Exercise>
Your task is to copy the lines of the data below from the line holding "(430 lines) - EXISTING" through the line holding "(902 lines) - EXISTING", inclusive, exactly and with nothing added.
═══ Exercise inputs ═══
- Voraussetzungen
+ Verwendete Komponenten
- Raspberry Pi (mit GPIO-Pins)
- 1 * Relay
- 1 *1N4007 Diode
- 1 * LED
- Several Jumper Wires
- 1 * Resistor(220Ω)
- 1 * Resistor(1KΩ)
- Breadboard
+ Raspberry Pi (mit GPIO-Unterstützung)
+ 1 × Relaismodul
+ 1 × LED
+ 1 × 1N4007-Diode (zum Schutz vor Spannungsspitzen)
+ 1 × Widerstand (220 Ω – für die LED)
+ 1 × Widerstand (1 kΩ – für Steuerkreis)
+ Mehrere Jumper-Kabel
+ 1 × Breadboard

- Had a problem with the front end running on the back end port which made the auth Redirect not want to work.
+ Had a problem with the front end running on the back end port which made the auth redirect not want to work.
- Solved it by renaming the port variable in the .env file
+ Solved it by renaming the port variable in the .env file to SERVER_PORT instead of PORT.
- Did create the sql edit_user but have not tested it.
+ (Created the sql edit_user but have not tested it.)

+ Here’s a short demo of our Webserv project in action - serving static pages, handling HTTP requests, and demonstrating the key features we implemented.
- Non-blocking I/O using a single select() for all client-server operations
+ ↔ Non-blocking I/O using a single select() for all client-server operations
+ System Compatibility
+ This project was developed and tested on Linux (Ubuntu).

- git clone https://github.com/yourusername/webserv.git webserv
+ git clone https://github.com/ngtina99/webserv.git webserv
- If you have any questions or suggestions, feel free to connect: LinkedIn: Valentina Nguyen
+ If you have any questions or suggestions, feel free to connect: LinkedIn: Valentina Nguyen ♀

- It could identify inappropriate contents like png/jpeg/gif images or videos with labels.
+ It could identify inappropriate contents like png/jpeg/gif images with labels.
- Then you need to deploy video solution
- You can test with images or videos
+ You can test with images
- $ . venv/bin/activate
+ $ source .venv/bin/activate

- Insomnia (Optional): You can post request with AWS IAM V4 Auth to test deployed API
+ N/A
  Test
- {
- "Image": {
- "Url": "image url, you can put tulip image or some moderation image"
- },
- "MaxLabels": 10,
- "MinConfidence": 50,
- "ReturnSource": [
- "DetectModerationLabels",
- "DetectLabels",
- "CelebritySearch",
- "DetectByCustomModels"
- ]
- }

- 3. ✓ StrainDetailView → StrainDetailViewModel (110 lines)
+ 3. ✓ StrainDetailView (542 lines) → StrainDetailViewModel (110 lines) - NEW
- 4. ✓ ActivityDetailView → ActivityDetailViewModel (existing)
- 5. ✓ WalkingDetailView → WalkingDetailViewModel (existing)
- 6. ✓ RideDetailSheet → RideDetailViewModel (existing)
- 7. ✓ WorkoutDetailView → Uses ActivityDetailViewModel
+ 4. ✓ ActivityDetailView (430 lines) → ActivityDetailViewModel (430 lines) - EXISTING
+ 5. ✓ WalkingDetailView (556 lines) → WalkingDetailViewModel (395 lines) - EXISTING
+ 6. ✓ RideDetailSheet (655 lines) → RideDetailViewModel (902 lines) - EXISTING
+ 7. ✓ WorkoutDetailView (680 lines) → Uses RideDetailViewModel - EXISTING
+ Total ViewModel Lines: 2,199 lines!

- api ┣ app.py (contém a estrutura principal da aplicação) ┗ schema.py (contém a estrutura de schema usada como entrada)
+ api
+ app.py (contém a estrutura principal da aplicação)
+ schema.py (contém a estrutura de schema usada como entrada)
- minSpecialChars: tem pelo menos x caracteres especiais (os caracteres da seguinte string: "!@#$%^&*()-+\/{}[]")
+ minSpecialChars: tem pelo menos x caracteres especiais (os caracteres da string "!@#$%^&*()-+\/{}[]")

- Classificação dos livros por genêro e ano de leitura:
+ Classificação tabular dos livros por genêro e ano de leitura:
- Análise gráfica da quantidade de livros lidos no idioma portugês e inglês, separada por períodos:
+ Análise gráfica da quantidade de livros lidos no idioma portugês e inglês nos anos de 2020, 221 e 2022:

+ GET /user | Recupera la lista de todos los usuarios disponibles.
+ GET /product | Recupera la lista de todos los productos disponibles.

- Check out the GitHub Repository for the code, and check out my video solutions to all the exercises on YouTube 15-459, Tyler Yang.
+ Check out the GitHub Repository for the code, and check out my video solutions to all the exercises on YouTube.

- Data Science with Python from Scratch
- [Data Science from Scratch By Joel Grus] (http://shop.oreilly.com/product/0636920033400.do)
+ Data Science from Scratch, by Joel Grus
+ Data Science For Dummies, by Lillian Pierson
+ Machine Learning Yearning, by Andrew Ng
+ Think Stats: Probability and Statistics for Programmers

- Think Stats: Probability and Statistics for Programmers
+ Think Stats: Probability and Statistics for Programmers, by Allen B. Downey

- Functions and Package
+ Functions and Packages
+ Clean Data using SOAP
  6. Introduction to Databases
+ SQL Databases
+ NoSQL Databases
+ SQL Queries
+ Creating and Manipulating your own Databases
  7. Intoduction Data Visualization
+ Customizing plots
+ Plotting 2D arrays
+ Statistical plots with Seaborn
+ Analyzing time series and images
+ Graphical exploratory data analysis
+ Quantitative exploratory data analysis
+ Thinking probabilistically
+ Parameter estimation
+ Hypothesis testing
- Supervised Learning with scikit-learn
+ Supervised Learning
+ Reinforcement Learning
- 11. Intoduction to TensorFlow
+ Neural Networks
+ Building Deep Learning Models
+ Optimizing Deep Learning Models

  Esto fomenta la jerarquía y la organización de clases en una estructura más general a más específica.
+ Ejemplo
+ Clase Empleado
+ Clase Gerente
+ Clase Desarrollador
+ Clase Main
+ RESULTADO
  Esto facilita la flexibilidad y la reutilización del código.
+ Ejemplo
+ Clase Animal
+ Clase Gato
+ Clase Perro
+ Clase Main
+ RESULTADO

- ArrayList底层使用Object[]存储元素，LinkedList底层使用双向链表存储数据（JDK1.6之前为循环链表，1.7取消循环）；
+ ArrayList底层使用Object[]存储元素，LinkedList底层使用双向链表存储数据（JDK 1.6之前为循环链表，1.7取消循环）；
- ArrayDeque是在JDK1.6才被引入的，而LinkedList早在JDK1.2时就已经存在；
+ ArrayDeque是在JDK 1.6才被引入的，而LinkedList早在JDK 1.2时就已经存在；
═══
Result for this task>
+ 4. ✓ ActivityDetailView (430 lines) → ActivityDetailViewModel (430 lines) - EXISTING
+ 5. ✓ WalkingDetailView (556 lines) → WalkingDetailViewModel (395 lines) - EXISTING
+ 6. ✓ RideDetailSheet (655 lines) → RideDetailViewModel (902 lines) - EXISTING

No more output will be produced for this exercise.